《MUMEI》

 深見事務所が請け負っている仕事は、大抵、迷子の犬や猫の捜索であった。鳥や爬虫類も含む。それから他に、家出人や失踪者。
 浮気調査は定番である。
 警察で相手にされない類の曰くありげな事件を幾つか取り扱っている。
 依頼書類の未完成原稿を受け取って、ちらりと確認してみる。
 今回の捜索対象は、珍しく人間であった。
 毎回思うことなのだが、光基には失踪者の気持ちは理解できない。
 アルバイトを始めてから、数人の失踪者、いや元失踪者の事前事後調査報告書を作成してきたが、共感できる理由は一つもなかった。

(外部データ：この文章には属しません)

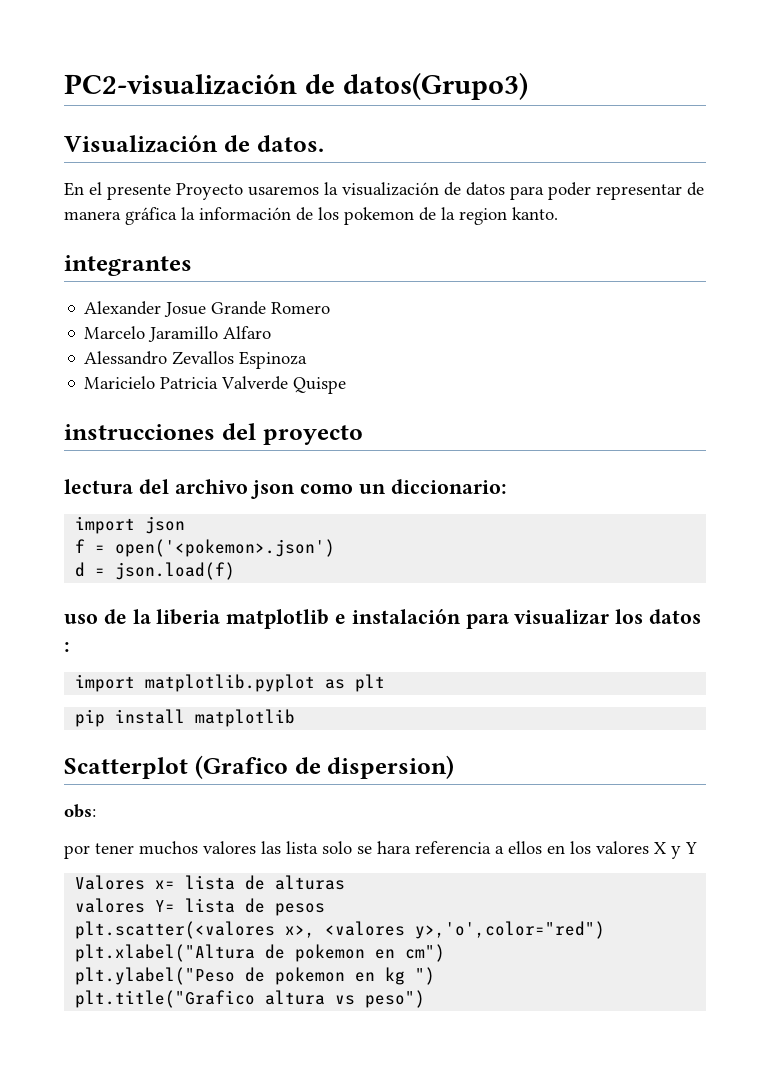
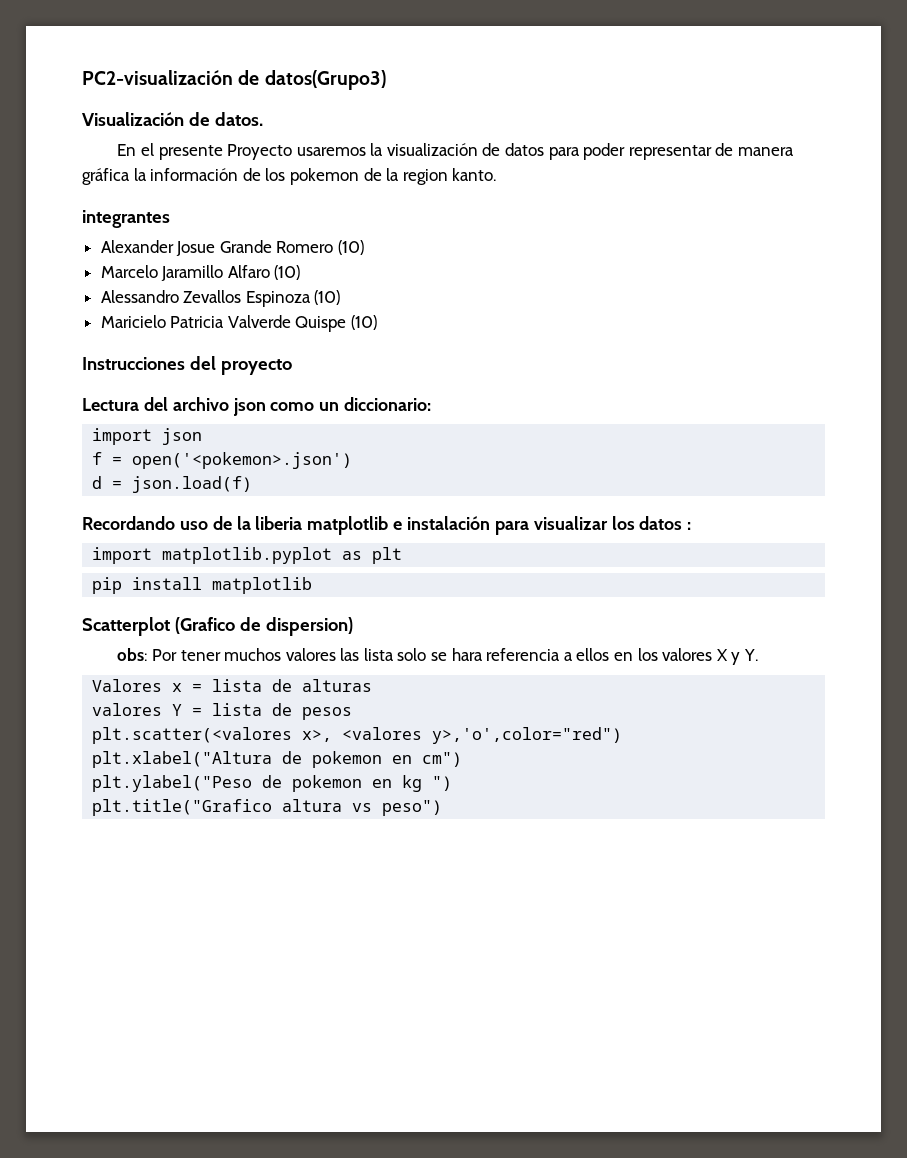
(331, 308) none -> [338,240,365,255] (10)
(272, 332) none -> [274,265,301,280] (10)
(308, 360) none -> [314,290,341,305] (10)
[64,424,215,440] // instrucciones -> [351,315,378,330] [82,357,185,370] (10) // Instrucciones
[64,479,133,494] lectura -> [82,398,139,411] Lectura
(236, 571) none -> [82,516,175,530] Recordando
[64,845,90,859] // por -> [151,649,177,661] Por
[685,842,697,854] Y -> [743,649,758,661] Y.
[155,880,176,889] x= -> [172,683,203,692] x =
[155,900,176,912] Y= -> [172,704,203,716] Y =

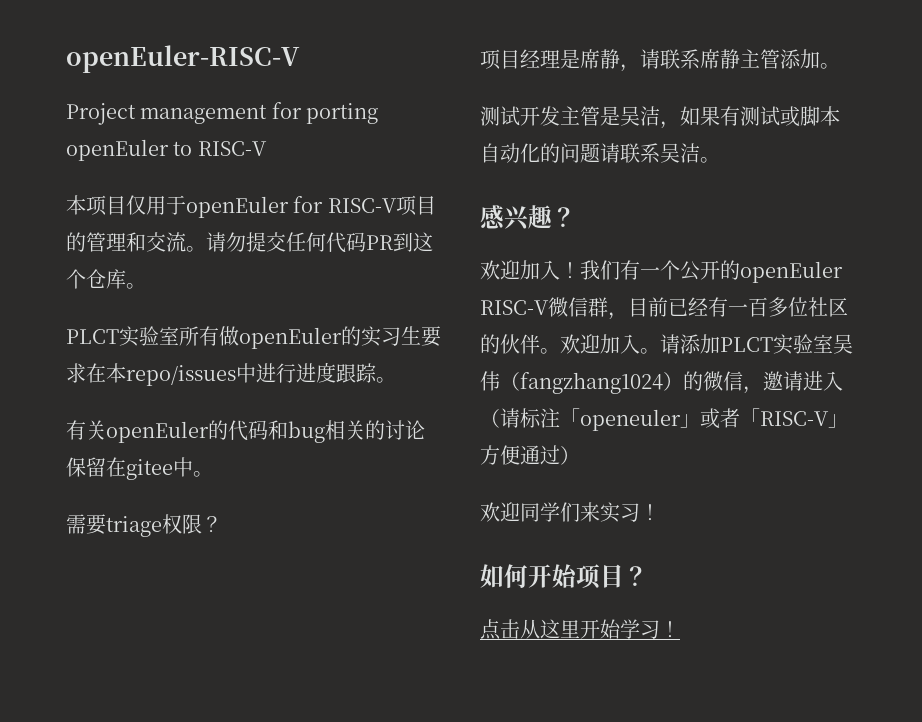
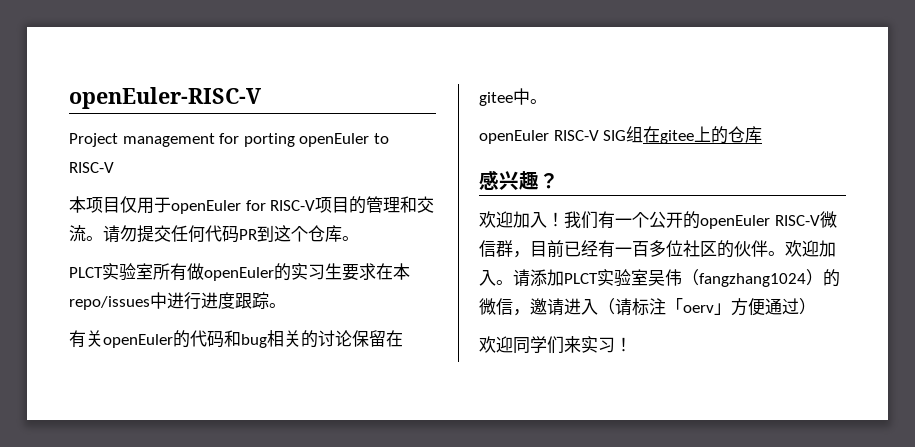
[66,514,222,537] [480,49,840,72] [480,106,840,129] [480,143,720,163] 需要triage权限？ // 项目经理是席静，请联系席静主管添加。 // 测试开发主管是吴洁，如果有测试或脚本自动化的问题请联系吴洁。 -> [479,126,763,144] openEuler RISC-V SIG组在gitee上的仓库
[580,408,829,431] openeuler」或者「RISC-V -> [683,305,714,313] oerv
[480,564,648,589] [480,619,680,640] // 如何开始项目？ // 点击从这里开始学习！ -> (632, 344) none

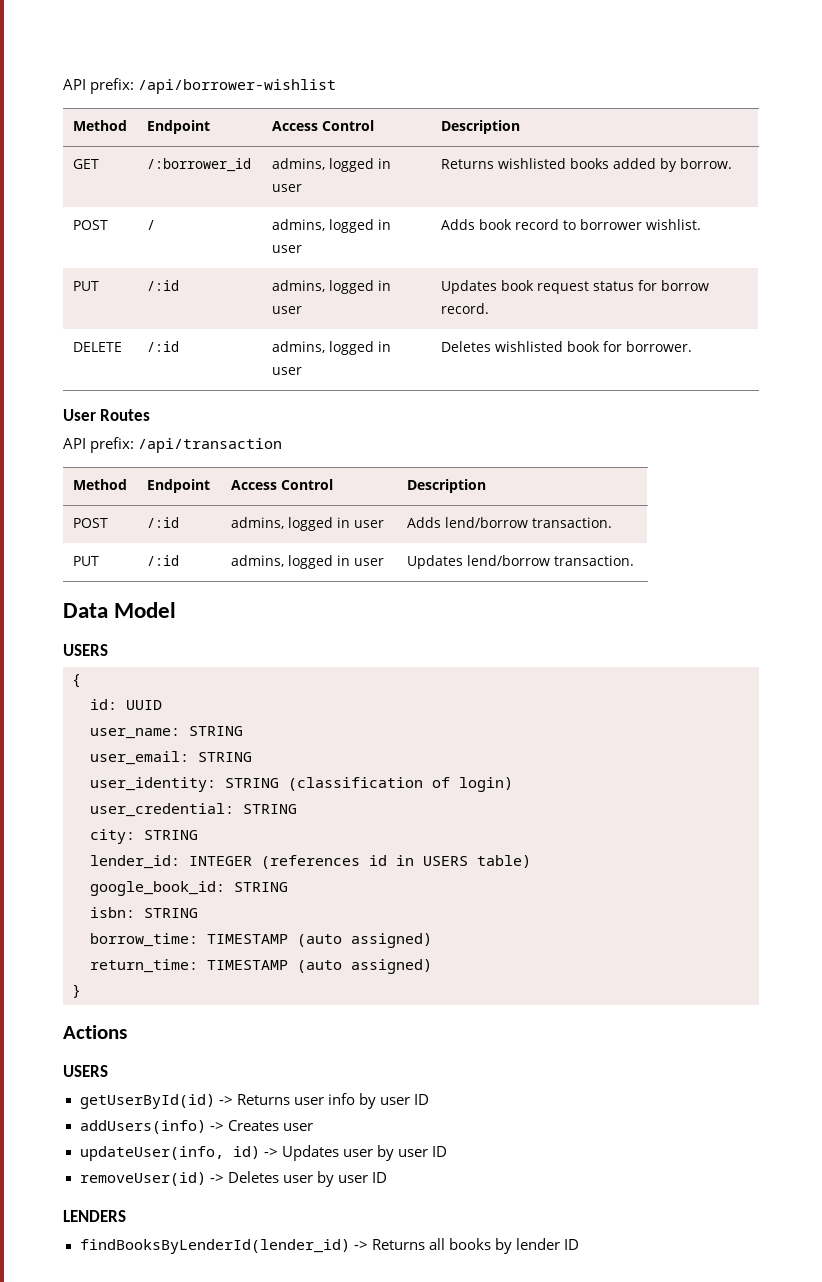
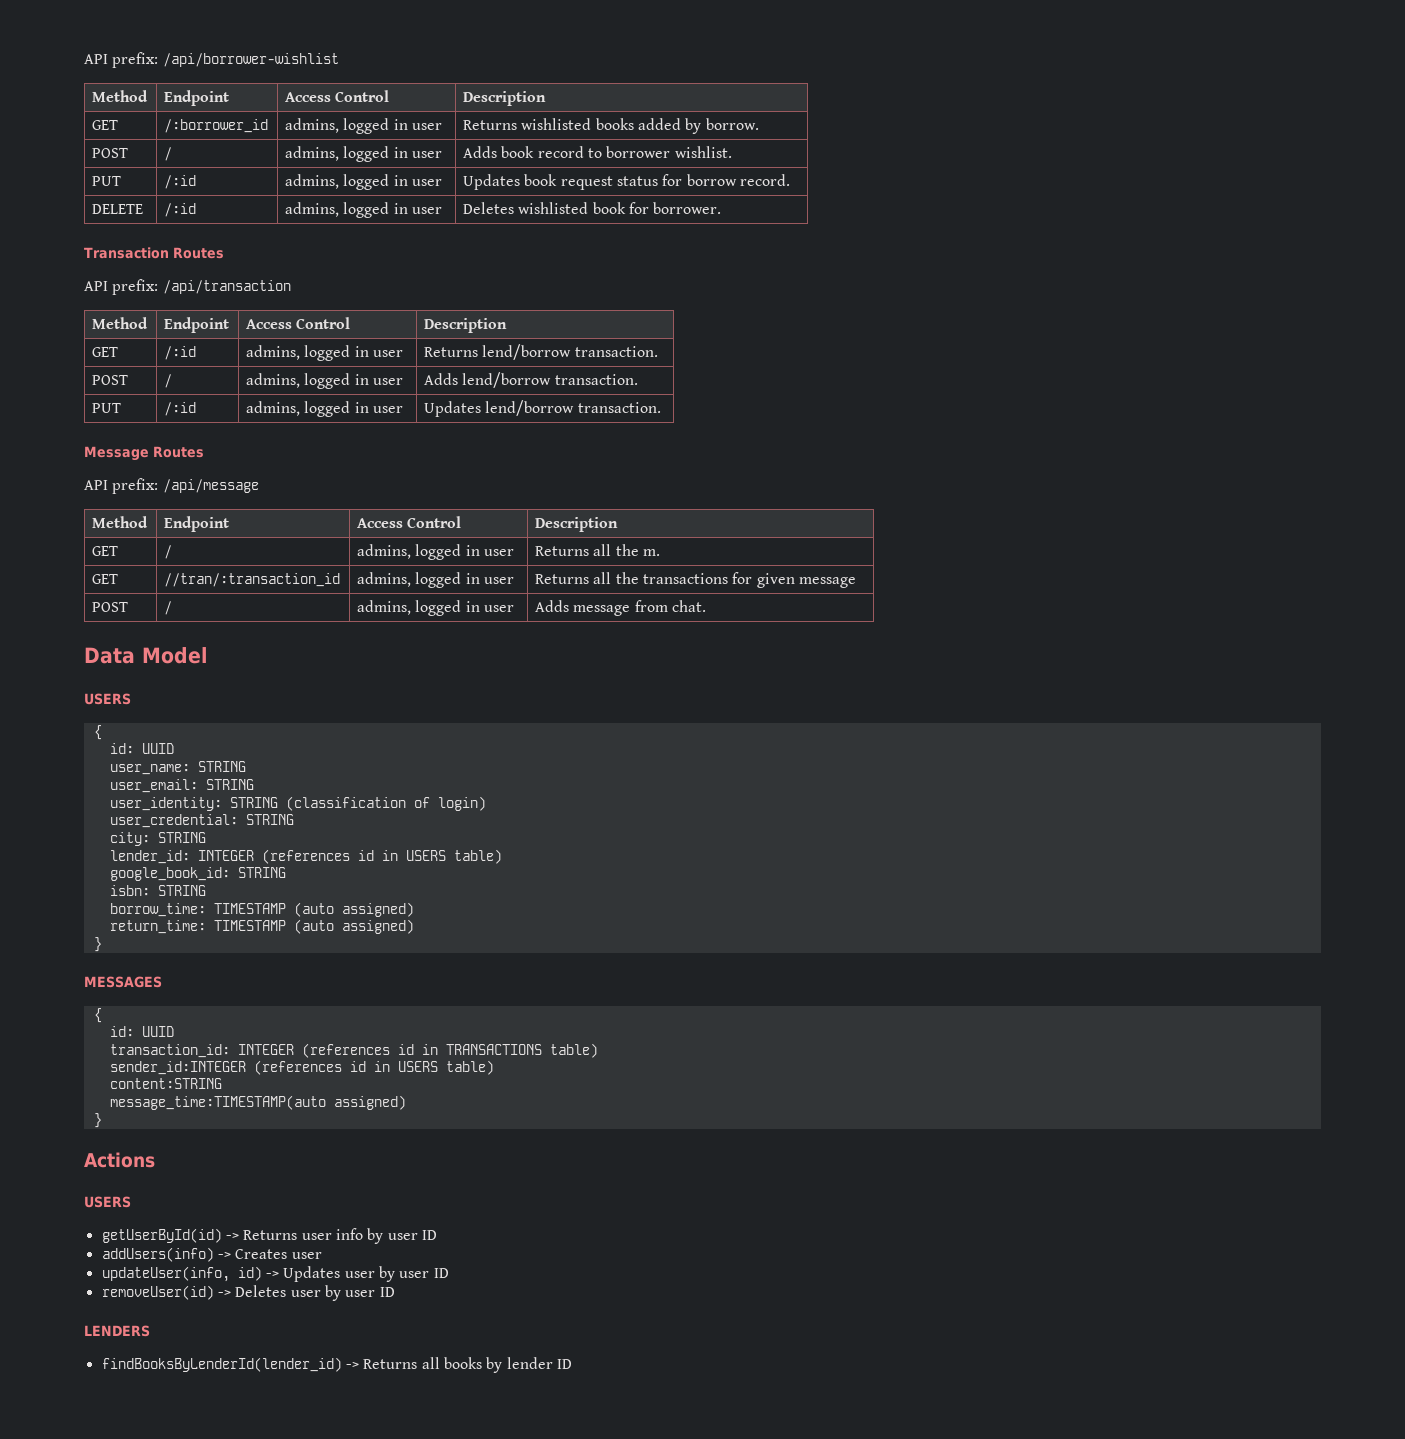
[63,409,96,421] User -> [84,247,169,259] Transaction
[72,518,108,528] [146,517,179,528] // POST | /:id -> [92,347,119,357] [164,346,197,360] [246,345,404,361] [424,344,658,360] [92,375,129,385] [164,374,173,388] // GET | /:id | admins, logged in user | Returns lend/borrow transaction. // POST | /
(634, 560) none -> [84,446,204,461] [84,478,259,494] [92,516,149,528] [164,516,230,532] [357,516,462,528] [535,517,619,532] [92,546,119,556] [164,545,173,559] [357,544,515,560] [535,544,661,556] [92,574,119,584] [164,573,341,587] [357,572,515,588] [535,572,857,588] [92,602,129,612] [164,601,173,615] [357,600,515,616] [535,600,707,616] // Message Routes // API prefix: /api/message // Method | Endpoint | Access Control | Description // GET | / | admins, logged in user | Returns all the m. // GET | //tran/:transaction_id | admins, logged in user | Returns all the transactions for given message // POST | / | admins, logged in user | Adds message from chat.
(81, 991) none -> [84,976,162,988] [93,1008,102,1023] [109,1026,174,1037] [109,1043,598,1058] [109,1060,494,1075] [109,1078,222,1089] [109,1095,406,1110] [93,1113,102,1128] // MESSAGES // { // id: UUID // transaction_id: INTEGER (references id in TRANSACTIONS table) // sender_id:INTEGER (references id in USERS table) // content:STRING // message_time:TIMESTAMP(auto assigned) // }

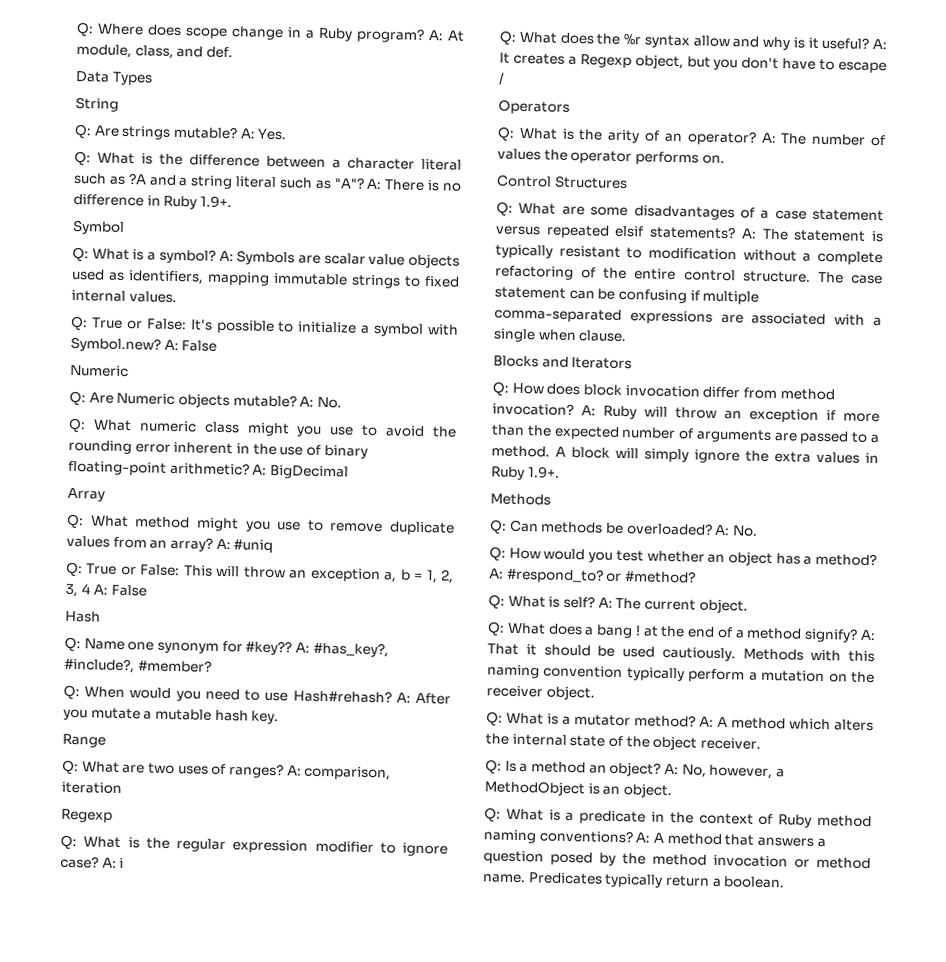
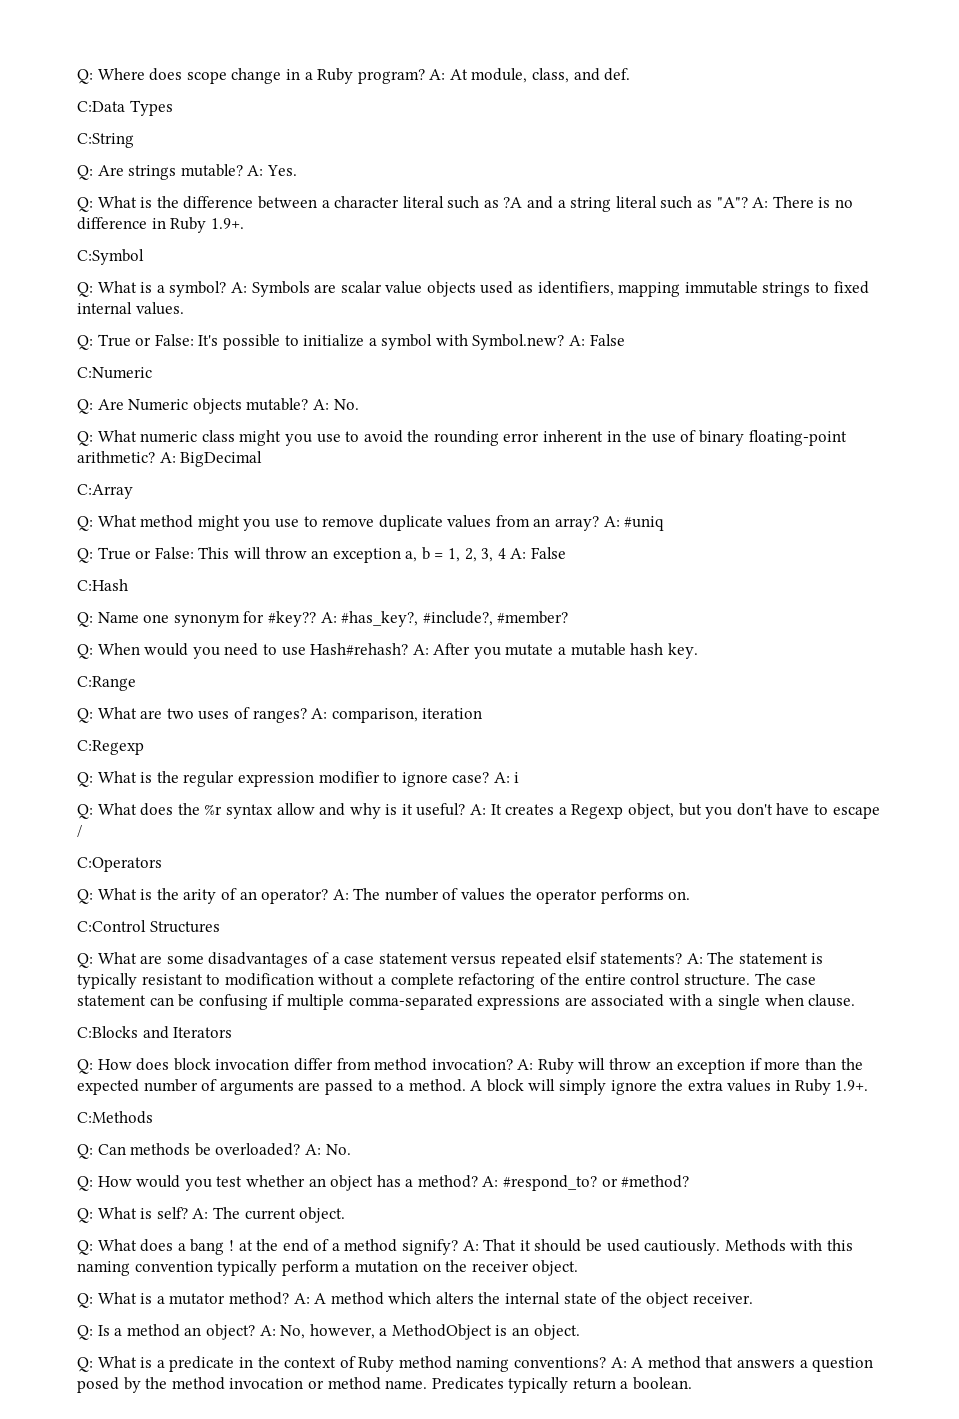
[75,70,110,83] Data -> [77,101,125,112] C:Data
[75,96,119,112] String -> [77,133,134,148] C:String
[72,219,125,235] Symbol -> [77,249,144,265] C:Symbol
[70,364,129,378] Numeric -> [77,367,152,379] C:Numeric
[67,487,105,502] Array -> [77,484,133,499] C:Array
[65,610,101,623] Hash -> [77,579,128,591] C:Hash
[62,733,106,748] Range -> [77,676,136,691] C:Range
[61,808,113,823] Regexp -> [77,740,144,755] C:Regexp
[498,99,570,115] Operators -> [77,857,162,872] C:Operators
[496,174,552,188] Control -> [77,920,146,932] C:Control
[493,355,539,368] Blocks -> [77,1026,138,1038] C:Blocks
[490,493,551,506] Methods -> [77,1111,153,1124] C:Methods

 犬や猫にいたっては、言葉が通じないのだから、聞きようがないだろう。
 一体全体、失踪の定義とは何ぞや?
 辞書を開いて、最初の苦悶の表情へと辿り着く。
 明確な答えを期待していた訳ではない。
『対象、笹本海奈江、20歳。二週間前から戻らないため、同居人から捜索依頼。依頼人、立花克樹、29歳。職業、フリーライター…‥』
 さて、彼女の犯行の動機とは。それにしても、二週間前って。
 不謹慎だとは思いつつ光基は、最近、携帯端末で見たサイトの雑文を思い返していた。
 題して、なんとかの徒然日記…‥とかなんとか。
 覚えていなかった。
 フィクションなのかノンフィクションなのかは、わからない。
 小説家の部屋にふらりとやってくる女。はっきりとそう、書かれてはいない。
 いついなくなってもわからないような女と、駄目な小説家の日々が、徒然、明け透けに綴られているのだ。
 思春期の男子が素通りできようか。いや、できまい。